Want to take your flipped video to the next level? Current technology offers some powerful enhancements to truly make your content shine. Supercharge your screen with tech-powered interactive displays as alternatives to the traditional white board. They were created for teachers by teachers to help give you that extra edge. Or experiment with an annotation application that can add notes, underline, or highlight on the video to draw better attention to components of the lesson while increasing student engagement. Think about using multi-window technology tools to highlight your content even further. 

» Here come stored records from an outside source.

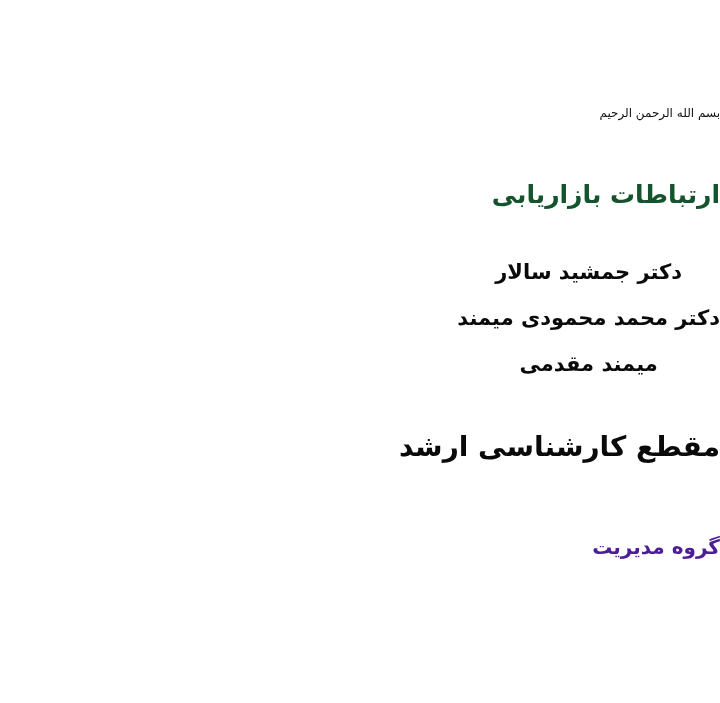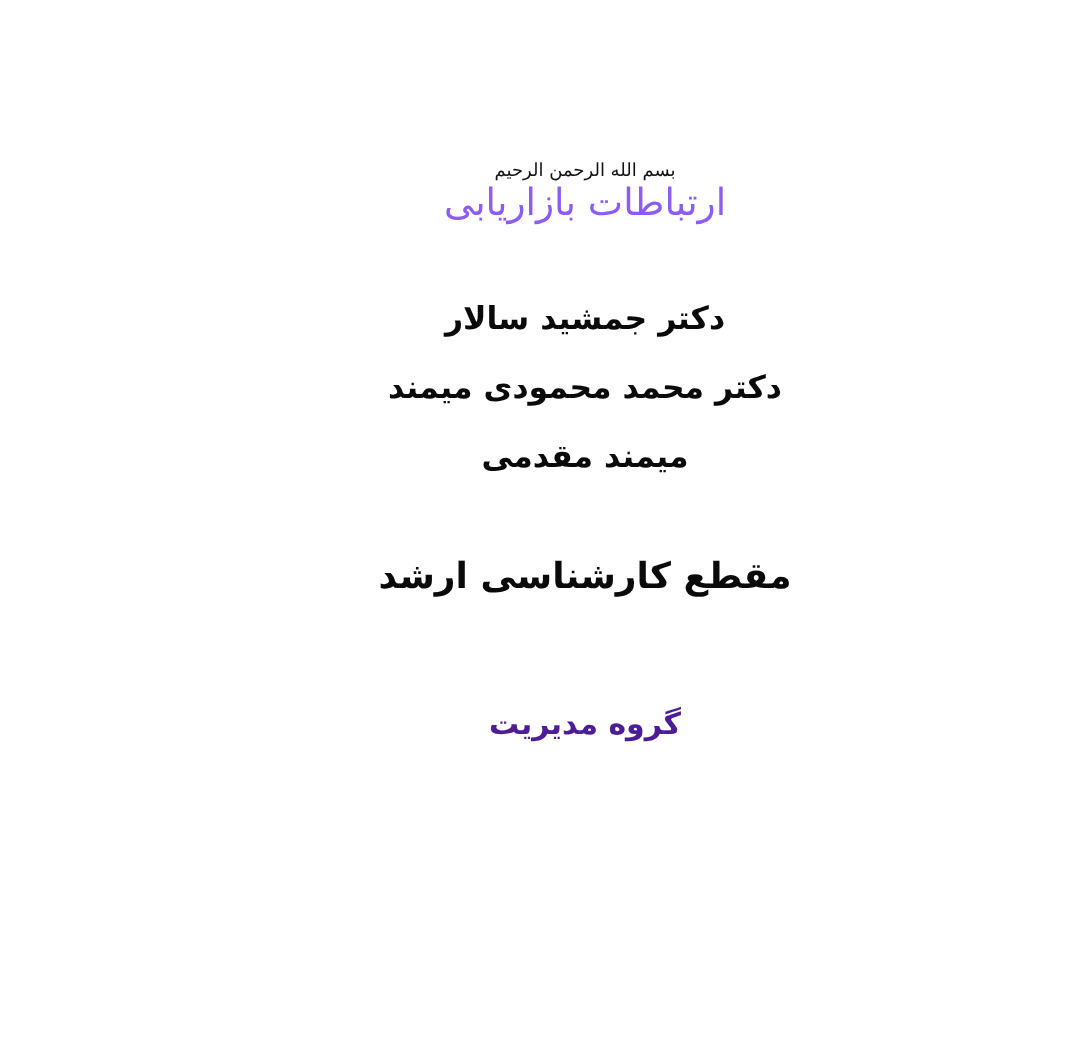--- a/index.html
+++ b/index.html
@@ -22,7 +22,7 @@
     box-sizing: border-box;
     display: flex;
     flex-direction: column;
-    align-items: center;
+    align-items: flex-start;
   }
   .basmala {
     margin-top: 106px;

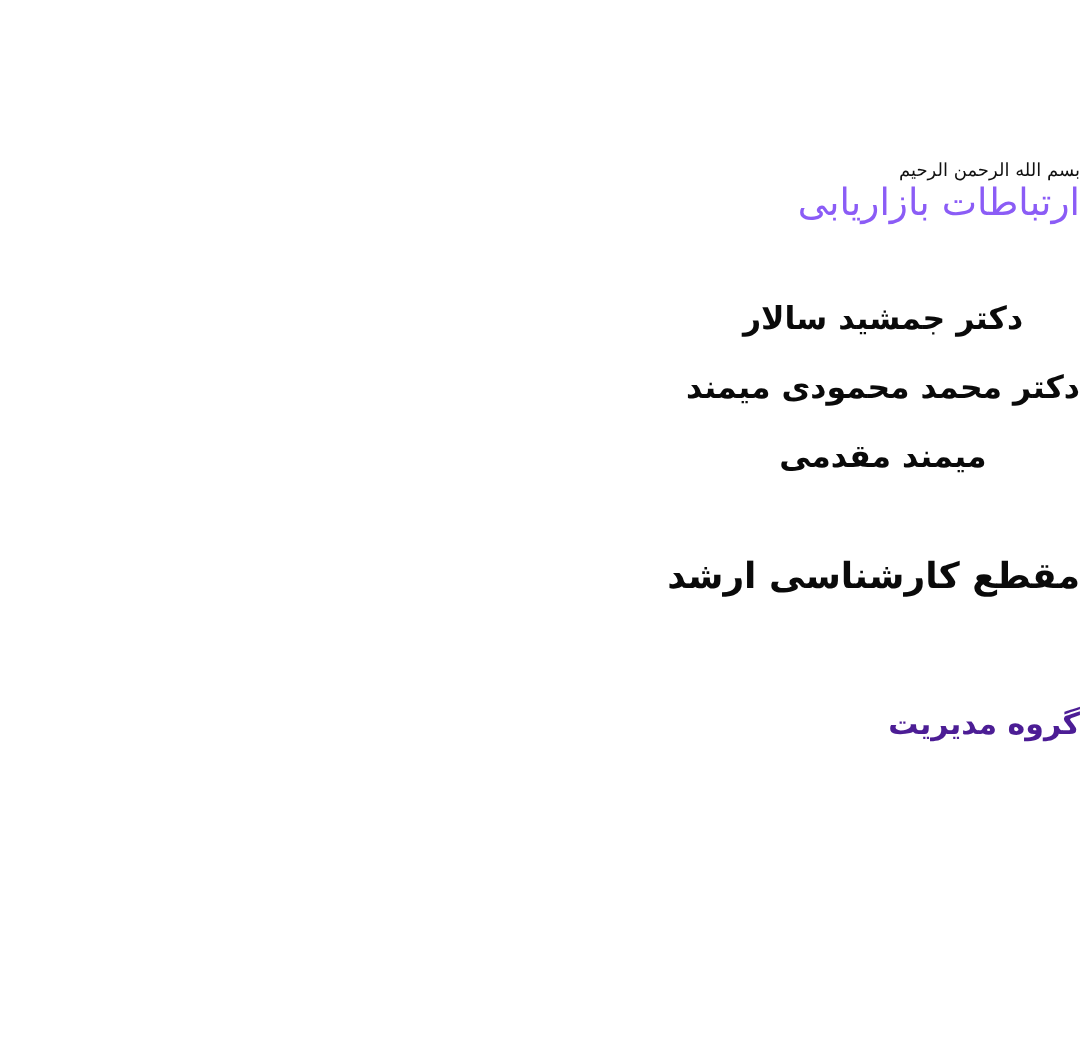--- a/index.html
+++ b/index.html
@@ -34,11 +34,12 @@
     color: #111111;
   }
   .title {
+    margin-top: 60px;
     font-size: 25px;
-    font-weight: normal;
+    font-weight: bold;
     line-height: 1.2;
     text-align: center;
-    color: #8b5cf6;
+    color: #14532d;
   }
   .authors {
     margin-top: 52px;

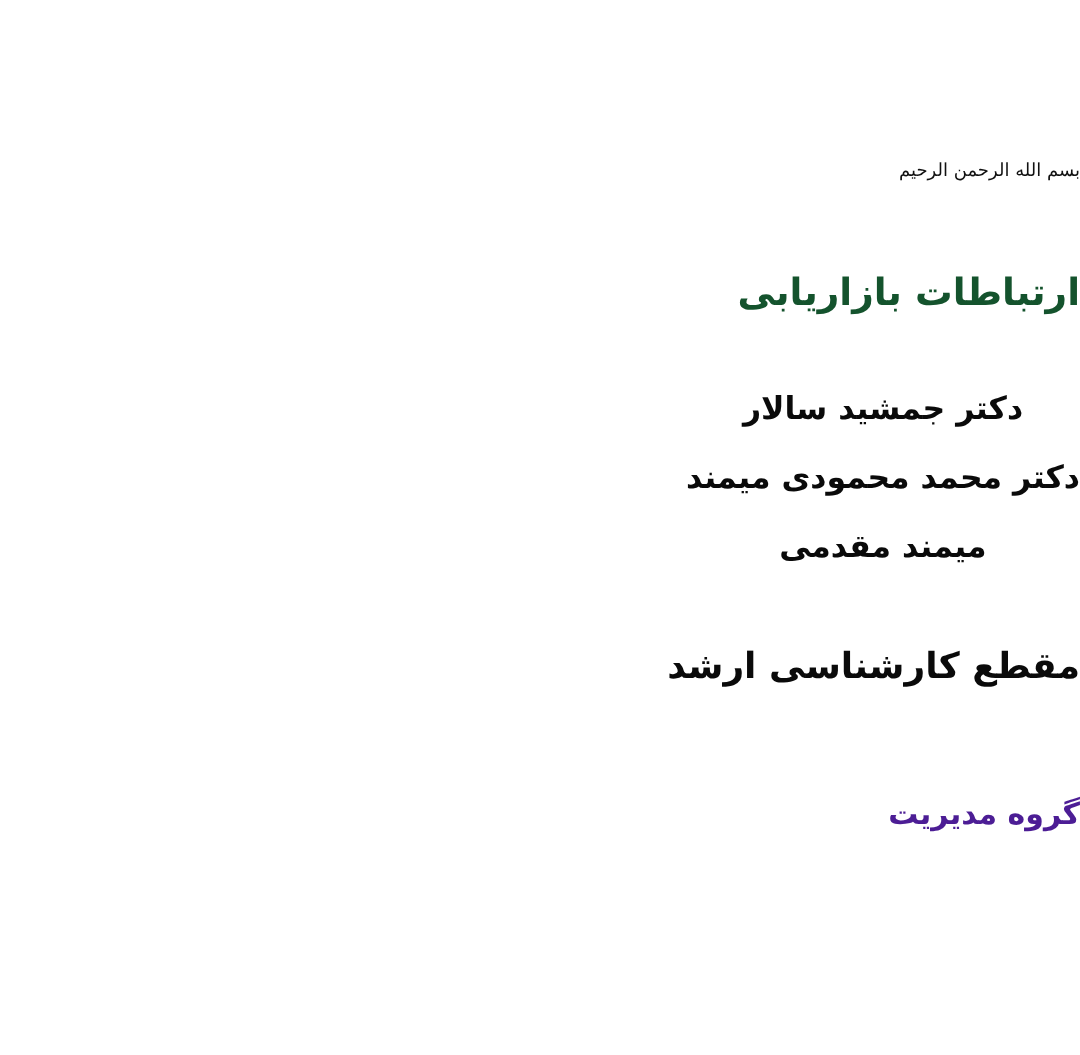--- a/index.html
+++ b/index.html
@@ -57,7 +57,7 @@
   }
   .degree {
     margin-top: 55px;
-    font-size: 24px;
+    font-size: 28px;
     font-weight: bold;
     text-align: center;
     color: #0a0a0a;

Now that your recording is produced, take the time to edit if you can. Remove anything that is extra. If you find yourself with additional bandwidth, add optional, creative visual components to enhance your message. You could also share your first video with colleagues, friends, or family to solicit feedback or get a stamp of approval ahead of uploading it for your students. Use student feedback to improve your videos as you go. They’ll be able to help you identify areas where you can improve. Lean in on your successes and pivot when needed.

Deliver The Goods

Now that you’ve crafted a brilliant teacher-created masterpiece, you need to make sure that it’s available for sharing. Upload the video to a cloud-based storage application. Choose a solution that offers enough space to safely accommodate as many large video files as you need for an entire school year and works with any existing LMS. 

Stay organized! Be sure to clearly label each video so that students can easily access what they’ll need each day. Provide thoughtful access instructions for students and their families. Offer tech support help to anyone that is less comfortable or may need it. If time allows, create a crib sheet checklist that students can quickly refer back to if they wish. Keep student engagement in mind as a final piece of the iterative process. Review viewing habits and behavior (if available) to gain extra insights. 

Lights, camera, action, and go! You’re now armed with everything you need to successfully create and launch an effective flipped learning video.